See you soon, legend.

En mi casa hay tres cosas sagradas: Aretha Franklin, el Barça y Prince. Os podéis imaginar cómo me golpeó la noticia. Knocked down. 

Mi padrastro (un título que no le hace honores), nos transmitió siempre el valor de grandes estrellas de la música: la Motown es un templo de altos decibelios al que solemos acudir los sábados y domingos por la mañana a través de vinilos que probablemente hayan visto más mundo que yo misma. Suenan The Temptations, seguramente 'I can't get next to you' o alguna joyita parecida que nos permite berrear y bailar con el palo de la escoba... pero el mundo se para cuando suena el primer acorde en do mayor de Purple Rain. Puede que la hayamos escuchado unas 34654758765342(...) veces, pero un escalofrío recorre mi espalda como si una pluma la recorriera, erizando cada vello al pasar.

La sensibilidad especial de El Artista nos invade, pero nadie dice nada. Estamos disfrutando cada ápice de cada nota. Y así se convierte una canción en un himno.
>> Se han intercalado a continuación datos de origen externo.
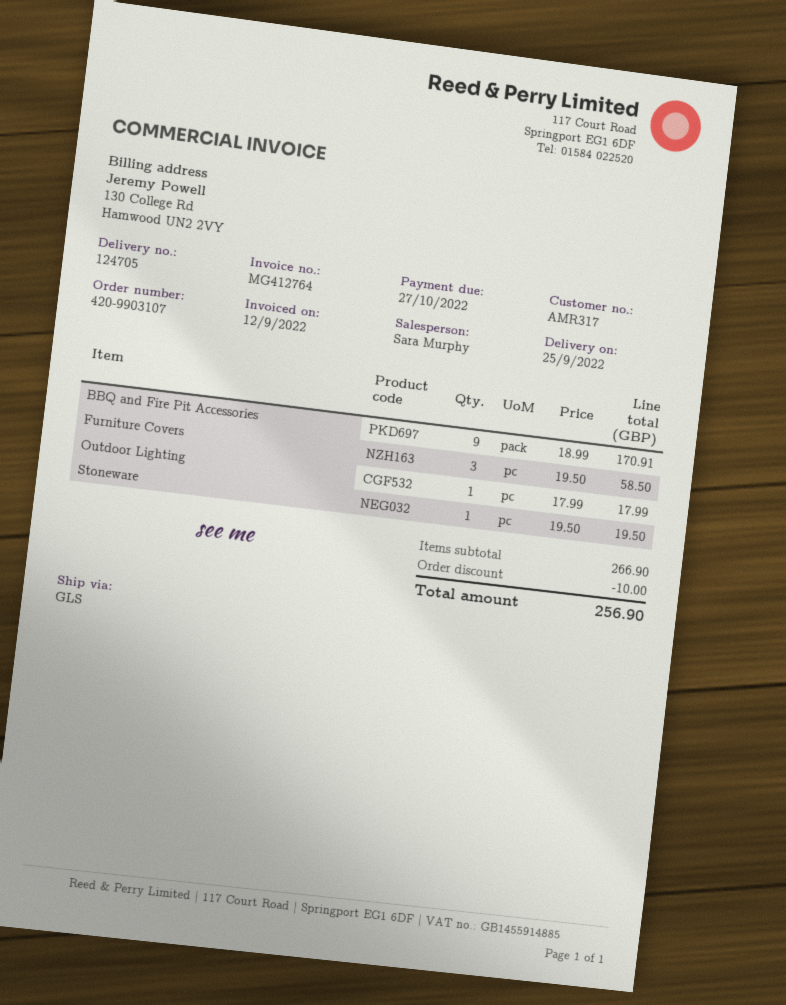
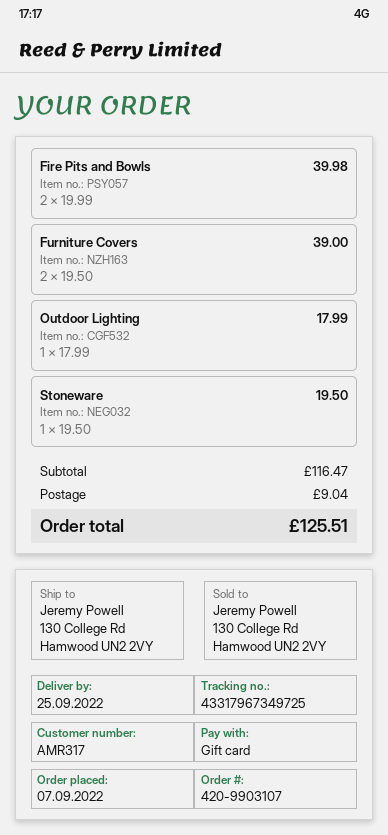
BBQ and Fire Pit Accessories: 9 x 18.99 = 170.91 -> none
Furniture Covers: 3 x 19.50 = 58.50 -> 2 x 19.50 = 39.00
Fire Pits and Bowls: none -> 2 x 19.99 = 39.98
subtotal: 266.90 -> 116.47
discount: 10.00 -> none
shipping: none -> 9.04
total: 256.90 -> 125.51

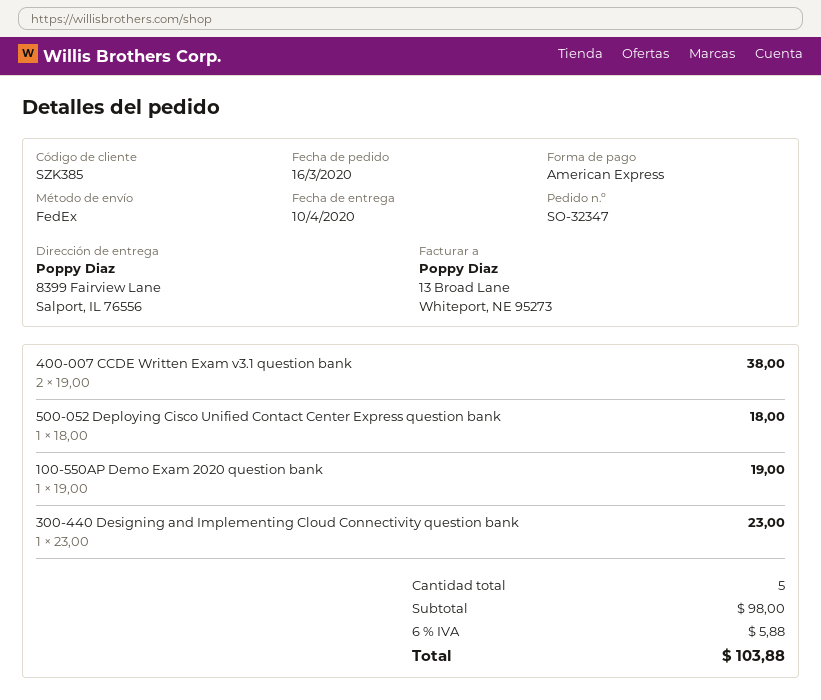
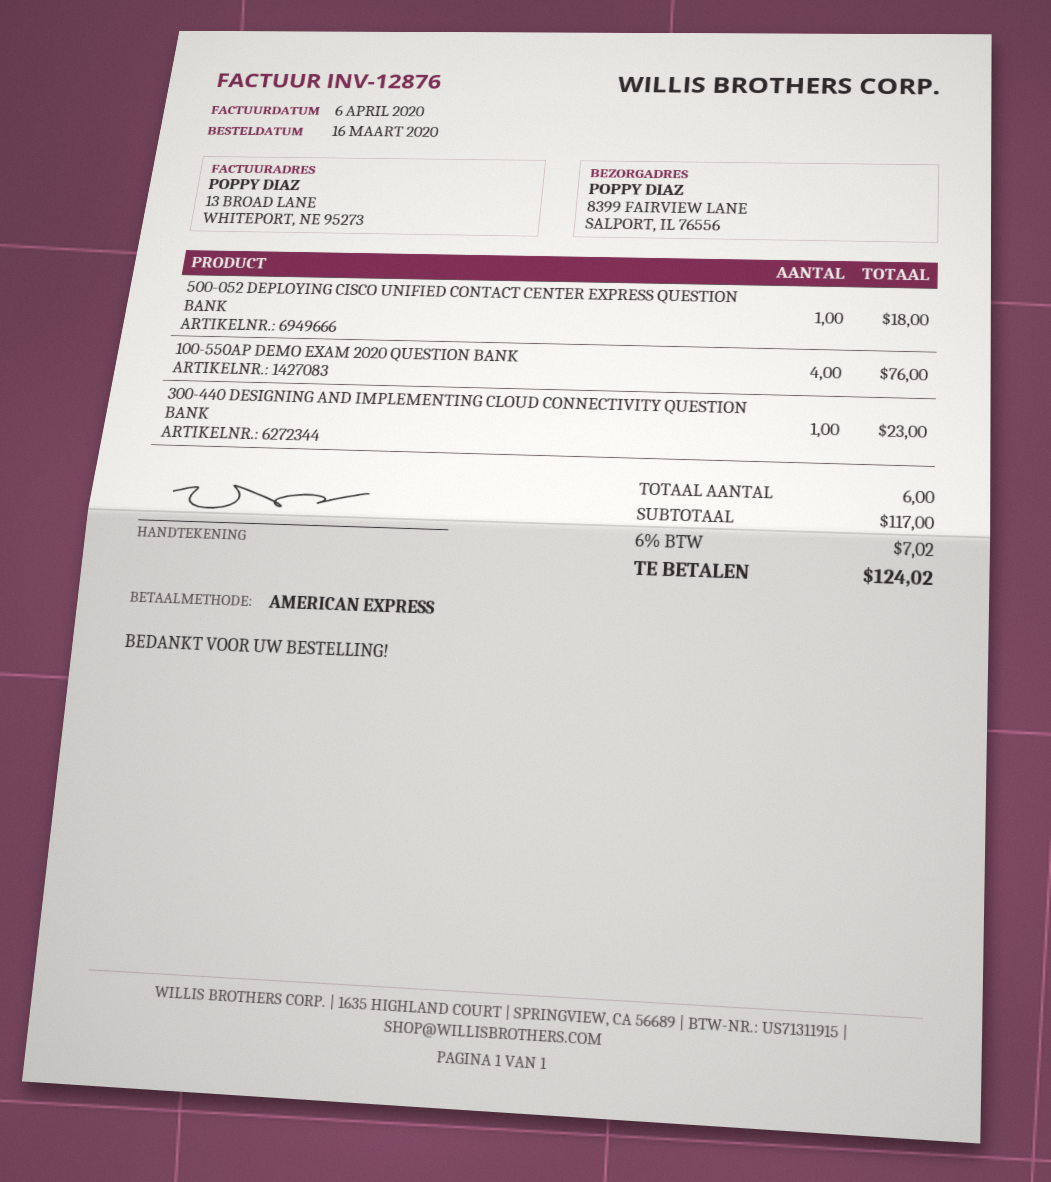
400-007 CCDE Written Exam v3.1 question bank: 2 for 38.00 -> none
100-550AP Demo Exam 2020 question bank: 1 for 19.00 -> 4 for 76.00
total quantity: 5 -> 6
subtotal: 98.00 -> 117.00
tax: 6% = 5.88 -> 6% = 7.02
total: 103.88 -> 124.02

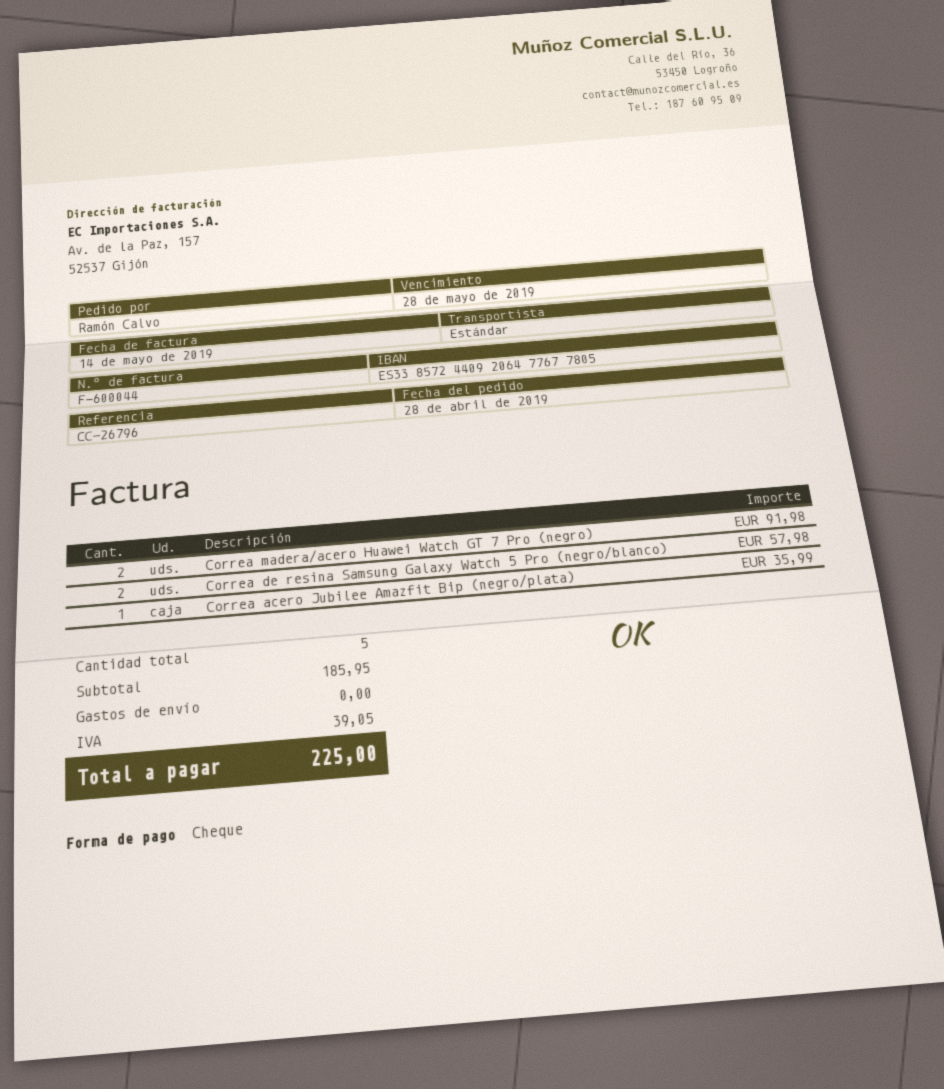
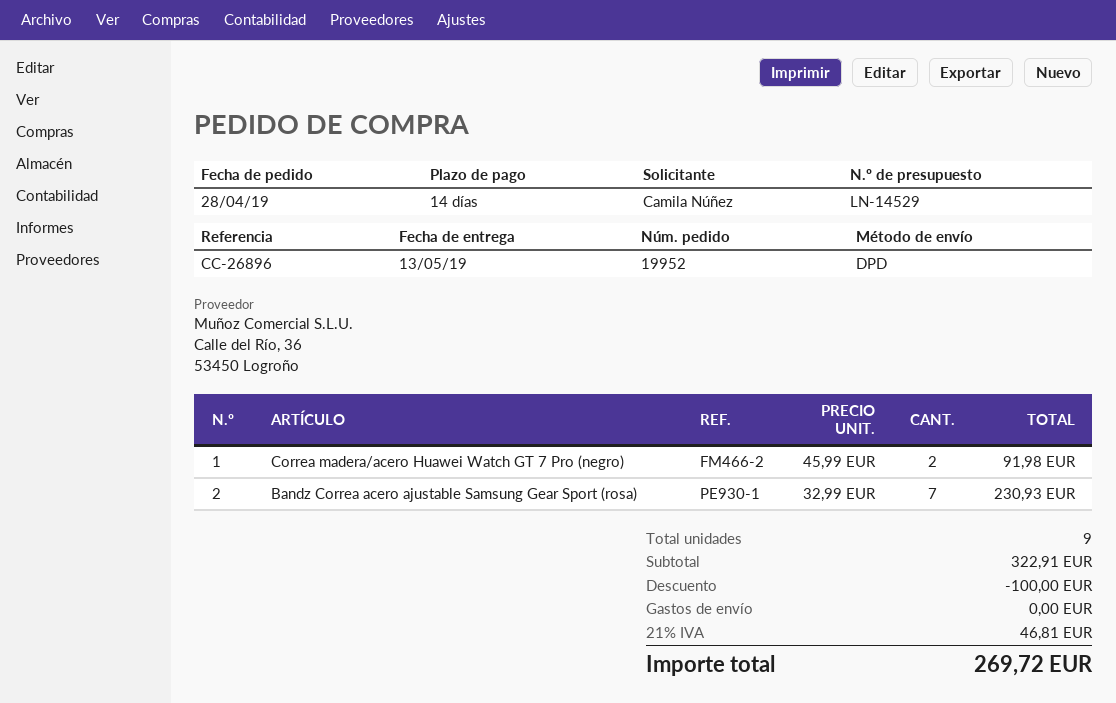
reference: CC-26796 -> CC-26896
ordered by: Ramón Calvo -> Camila Núñez
shipping method: standard -> DPD
Correa de resina Samsung Galaxy Watch 5 Pro (negro/blanco): 2 for 57.98 -> none
Correa acero Jubilee Amazfit Bip (negro/plata): 1 for 35.99 -> none
Bandz Correa acero ajustable Samsung Gear Sport (rosa): none -> 7 for 230.93
total quantity: 5 -> 9
subtotal: 185.95 -> 322.91
discount: none -> 100.00
tax: 39.05 -> 46.81
total: 225.00 -> 269.72

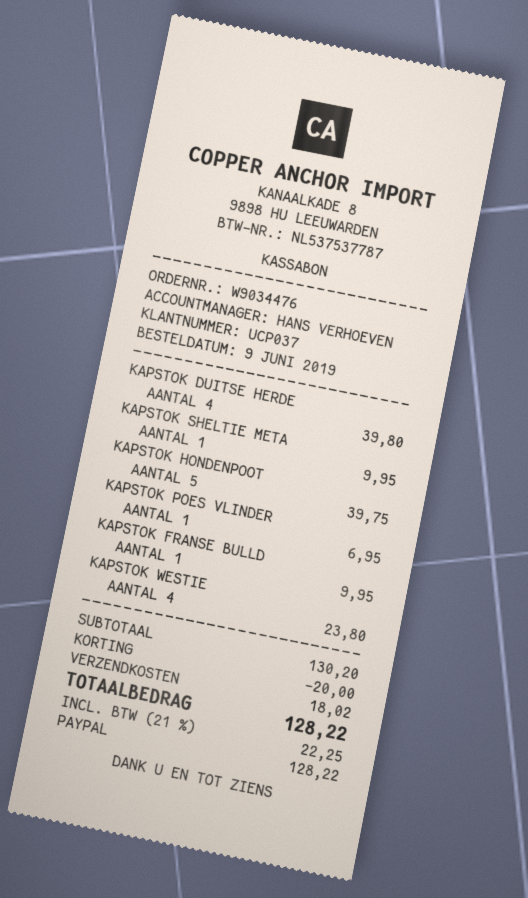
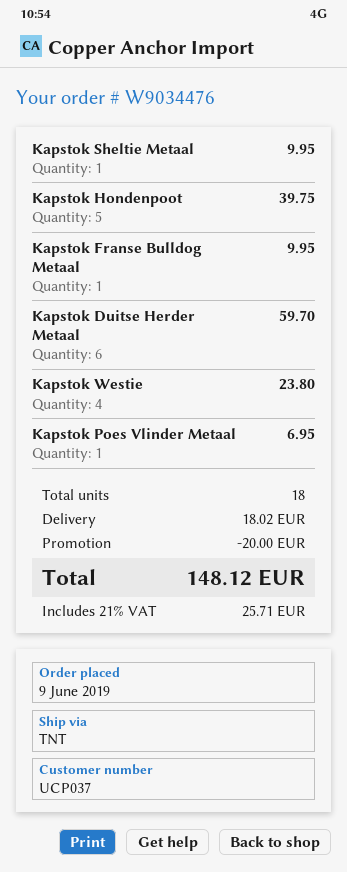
KAPSTOK DUITSE HERDE: 4 for 39.80 -> 6 for 59.70
tax: 21% = 22.25 -> 21% = 25.71
total: 128.22 -> 148.12

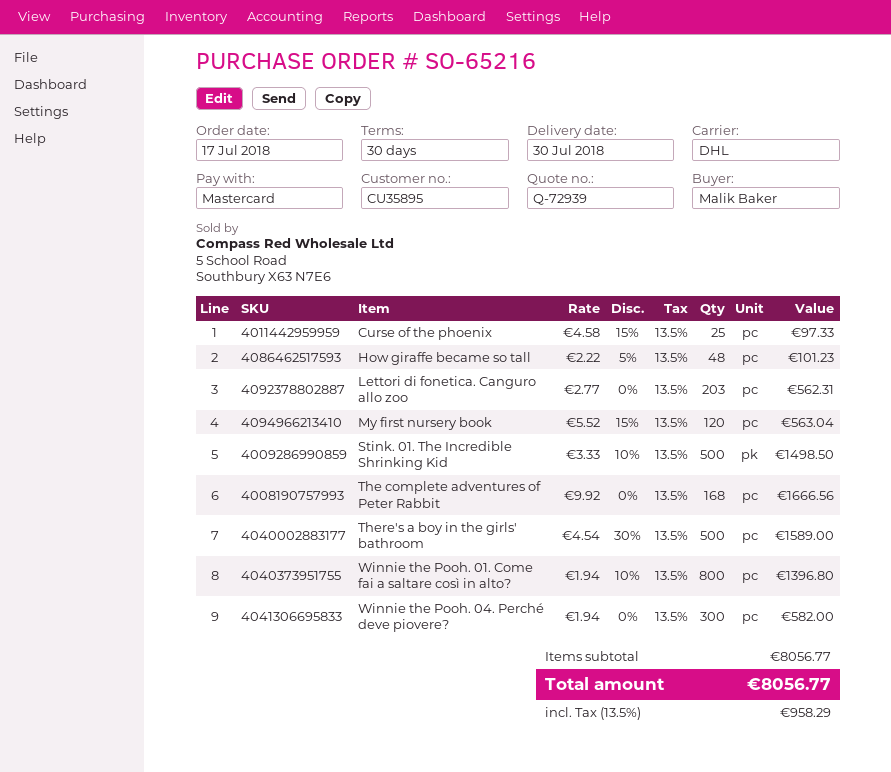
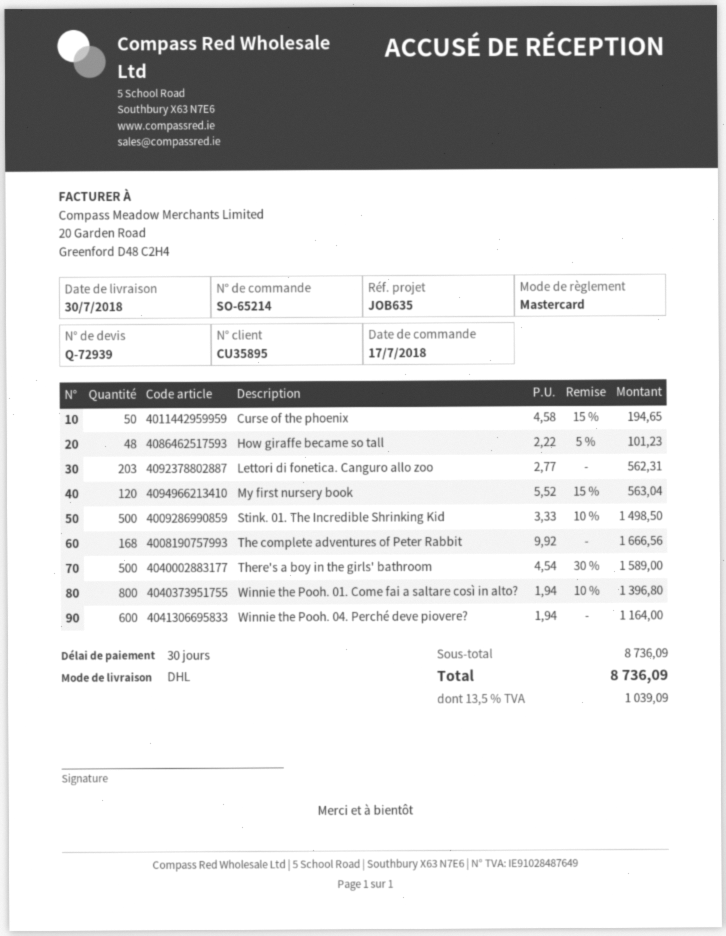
order number: SO-65216 -> SO-65214
Curse of the phoenix: 25 x 4.58 - 15% = 97.33 -> 50 x 4.58 - 15% = 194.65
Winnie the Pooh. 04. Perché deve piovere?: 300 x 1.94 = 582.00 -> 600 x 1.94 = 1164.00
subtotal: 8056.77 -> 8736.09
tax: 13.5% = 958.29 -> 13.5% = 1039.09
total: 8056.77 -> 8736.09

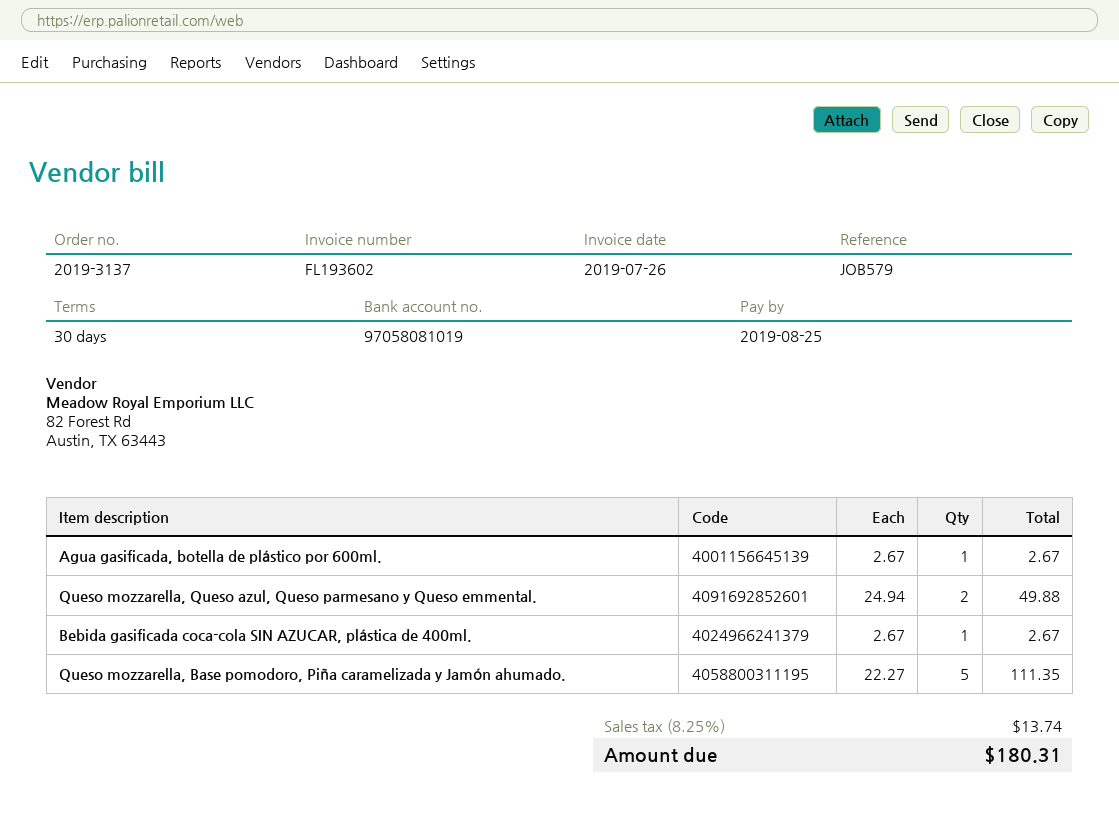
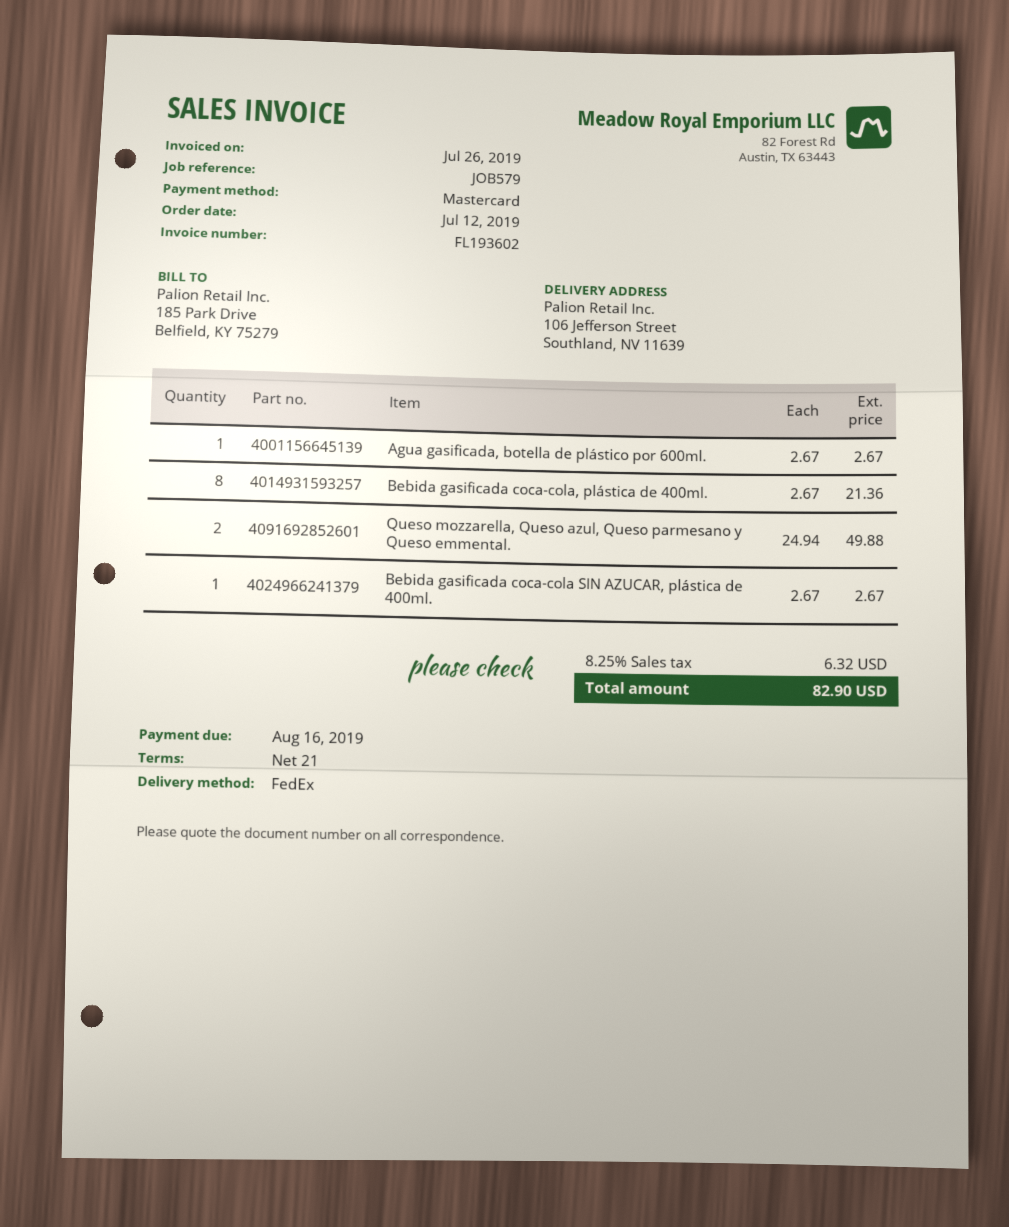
payment terms: 30 days -> 21 days
due date: 2019-08-25 -> 2019-08-16
Queso mozzarella, Base pomodoro, Piña caramelizada y Jamón ahumado.: 5 x 22.27 = 111.35 -> none
Bebida gasificada coca-cola, plástica de 400ml.: none -> 8 x 2.67 = 21.36
tax: 8.25% = 13.74 -> 8.25% = 6.32
total: 180.31 -> 82.90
Prince representaba el inconformismo, la creatividad, la provocación, la genialidad, el arte. Era un icono a tantos niveles que se convirtió en una leyenda en vida. 

Él nació en la América de la segregación racial (véase también holocausto afroaméricano) y le plantó cara: “En un mundo blanco y negro, lo que quiero es que se me juzgue en base a la calidad de mi trabajo, y no en lo que diga, tampoco en lo que la gente diga que soy, ni mucho menos por el color de mi piel”Nació también con un título al que debía de hacer honores: hijo de una familia de músicos, con la clara intención de seguir el legado de un rey: James Brown. Y lo hizo, era un músico negro, que se había hecho a sí mismo.

Inconformista e individualista, no se rindió ante los pies de la discográfica que quiso manejarlo como a un títere (o como a un músico cualquiera). Él era el dueño de su arte.

Prince era una obra de arte que debería permanecer en la retina de las siguientes generaciones, permitiendo que siga vivo en la música, en el arte, en la moda, en la rebeldía (con causa), en el cinismo... Hoy no nace ninguna leyenda, porque ya nació en el 58, dándole sonido a Minneapolis.